Glutathione, a non-enzymatic thiol antioxidant, serves as an important line of defense against the oxidative stress caused by xenobiotics. It donates electrons to hydrogen peroxide (H2O2) to reduce it to H2O, which finally results in its detoxification, inhibiting lipid peroxides and protecting cell membranes against lipid peroxidation (39). As the most important oxidant by-product of peroxidized polyunsaturated fatty acids, MDA is routinely used to evaluate the presence of free radicals and lipid peroxidation-induced toxicity. It seems that the administration of APAP leads to the generation of lipid peroxidation products like MDA, which interact with membrane lipids and consequently induce free radicals’ formation, leading to oxidative stress in the liver (as the main site for APAP metabolic biotransformation) (40). Our results revealed that APAP treatment decreased the level of GSH (an antioxidant marker) and increased MDA level (a lipid peroxidation marker); however, crocin administration markedly prevented these changes. The body’s cells have an effective defense mechanism against ROS (e.g., hydroxyl radical (OH•), superoxide anion (O2•−), hydrogen peroxide (H2O2), and singlet oxygen), which contains a set of antioxidant enzymes such as SOD and CAT that play key roles in maintaining the oxidative–antioxidative balance (41). A significant decrease in the activity of SOD, CAT, and GPx may lead to the direct conjugation of APAP to free or protein-bound –SH groups (42, 43). Crocin restored the levels of non-enzymatic (GSH) and enzymatic antioxidants (SOD, CAT, and GPx), indicating that its hepatoprotective effects against APAP-induced liver injury may be partly due to its antioxidant properties and ability to reduce and scavenge the free radicals produced in the liver (38).

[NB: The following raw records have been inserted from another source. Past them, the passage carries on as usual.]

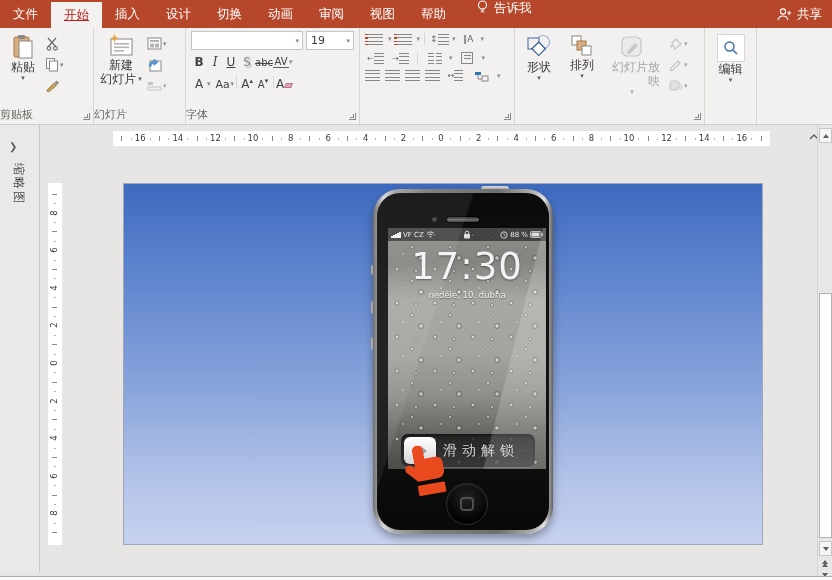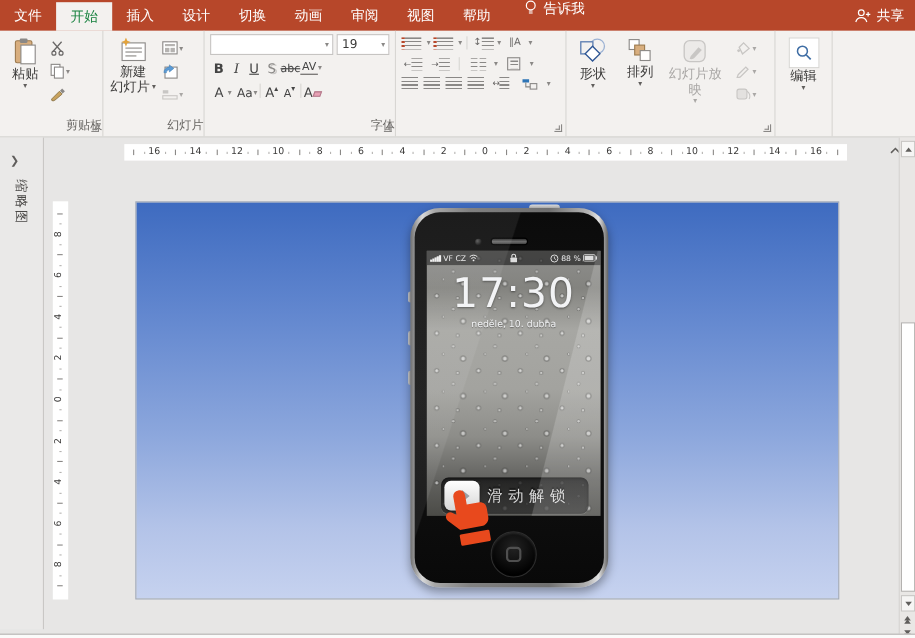--- a/index.html
+++ b/index.html
@@ -9,7 +9,7 @@
   
   #menubar { position:absolute; left:0; top:0; width:832px; height:28px; background:#b7472a; display:flex; align-items:stretch; color:#fff; font-size:12.5px; }
   .tab { padding:0 13px; line-height:28px; cursor:default; white-space:nowrap; }
-  .tab.sel { background:#f3f1ef; color:#15803d; margin-top:2px; line-height:26px; }
+  .tab.sel { background:#f3f1ef; color:#b91c1c; margin-top:2px; line-height:26px;text-decoration:underline; }
   #tellme { display:flex; align-items:flex-start; gap:6px; margin-left:18px; }
   #share { position:absolute; right:10px; top:0; height:28px; display:flex; align-items:center; gap:5px; }
 

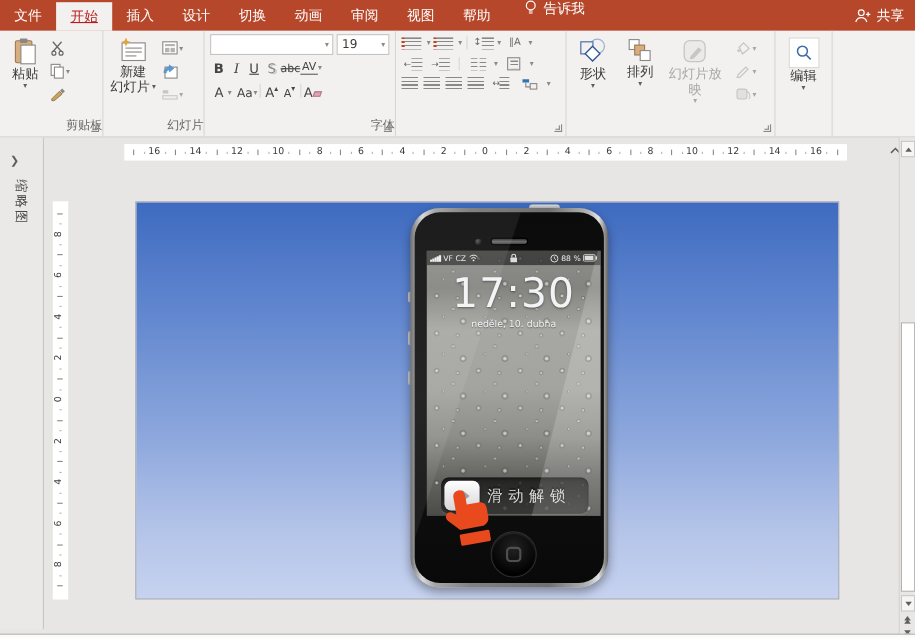--- a/index.html
+++ b/index.html
@@ -20,7 +20,7 @@
   .grp-label { height:17px; text-align:right; font-size:11px; color:#696764; line-height:15px;font-family:Liberation Serif, serif; }
   .launcher { position:absolute; right:3px; bottom:4px; width:7px; height:7px; border-right:1px solid #8a8886; border-bottom:1px solid #8a8886; }
   .launcher::before { content:""; position:absolute; right:1px; bottom:1px; width:3px; height:3px; border-right:1px solid #8a8886; border-bottom:1px solid #8a8886; }
-  .bigbtn { height:72px; display:flex; flex-direction:column; align-items:center; justify-content:flex-start; padding-top:2px; font-size:12px; color:#3b3a39; line-height:14px; text-align:center; }
+  .bigbtn { height:72px; display:flex; flex-direction:column; align-items:center; justify-content:flex-start; padding-top:2px; font-size:12px; color:#3b3a39; line-height:14px; text-align:right; }
   .bigbtn .car { font-size:7px; color:#605e5c; line-height:7px; margin-top:1px; }
   .disabled, .disabled * { color:#a9a7a5 !important; }
   .smallcol { display:flex; flex-direction:column; justify-content:flex-start; gap:4px; padding-top:3px; }

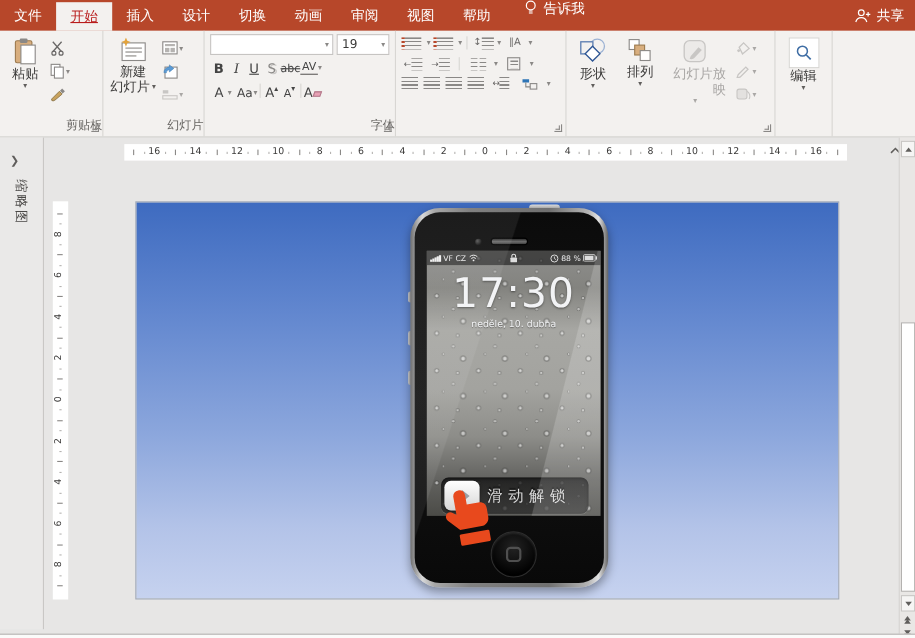--- a/index.html
+++ b/index.html
@@ -17,7 +17,7 @@
   #ribbon { position:absolute; left:0; top:28px; width:832px; height:97px; background:#f3f1ef; border-bottom:1px solid #cfcdcb; display:flex; }
   .grp { position:relative; display:flex; flex-direction:column; border-right:1px solid #d8d6d3; }
   .grp-content { flex:1; display:flex; align-items:flex-start; padding:4px 3px 0 3px; gap:2px; }
-  .grp-label { height:17px; text-align:right; font-size:11px; color:#696764; line-height:15px;font-family:Liberation Serif, serif; }
+  .grp-label { height:17px; text-align:left; font-size:11px; color:#696764; line-height:15px; }
   .launcher { position:absolute; right:3px; bottom:4px; width:7px; height:7px; border-right:1px solid #8a8886; border-bottom:1px solid #8a8886; }
   .launcher::before { content:""; position:absolute; right:1px; bottom:1px; width:3px; height:3px; border-right:1px solid #8a8886; border-bottom:1px solid #8a8886; }
   .bigbtn { height:72px; display:flex; flex-direction:column; align-items:center; justify-content:flex-start; padding-top:2px; font-size:12px; color:#3b3a39; line-height:14px; text-align:right; }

Aminotransferases (ALT, AST) are serum hepatic biomarkers that are significantly altered during liver damage (29). Elevated AST and ALT indicate damage to the hepatocellular plasma membrane and are considered good markers for liver injury, inflammation, and necrosis. Our findings showed that crocin administration prevented APAP-induced liver histopathological changes as evidenced by H&E staining and reduction in AST and AST levels.
Many studies support the protective role of crocin against oxidative stress-induced deleterious cellular consequences. The results of a study by Lari et al. in 2015 showed that 20 mg/kg crocin reduced the toxic effects of diazocin on the liver of rats (11). Another study by Salahshoor et al. in 2016 found that crocin (25.5, 25, 50 mg/kg) alleviated morphine-induced liver damage in mice (21). Also, Afolabi et al. in 2016 showed that crocin at the doses of 20 and 40 mg/kg decreased 5-FU-induced liver damage in rats (44).
It seems that crocin treatment can reverse elevated liver enzymes and the antioxidant balance to near-normal by decreasing lipid peroxidation, scavenging ROS, and enhancing cellular antioxidant enzymes and GSH content. Furthermore, crocin protective effects may be due to its role in parenchymal cell regeneration in the liver, protecting membrane integrity and thereby decreasing enzyme leakage. So, the hepatoprotective activity of crocin can root in a variety of actions, including the modulation of ROS production and the antioxidant status and blocking the metabolic activation of carcinogens (45).
4.1. Conclusions
We here showed that, in line with previous studies, APAP caused damage to the liver tissue through boosting oxidative stress. Our biochemical and pathological findings indicated that crocin had dose-dependent protective effects against APAP-induced liver toxicity in Swiss albino male mice, mainly through antioxidant effects. It seems that this substance can be used as a complementary drug with NAC; further studies are needed to confirm our results.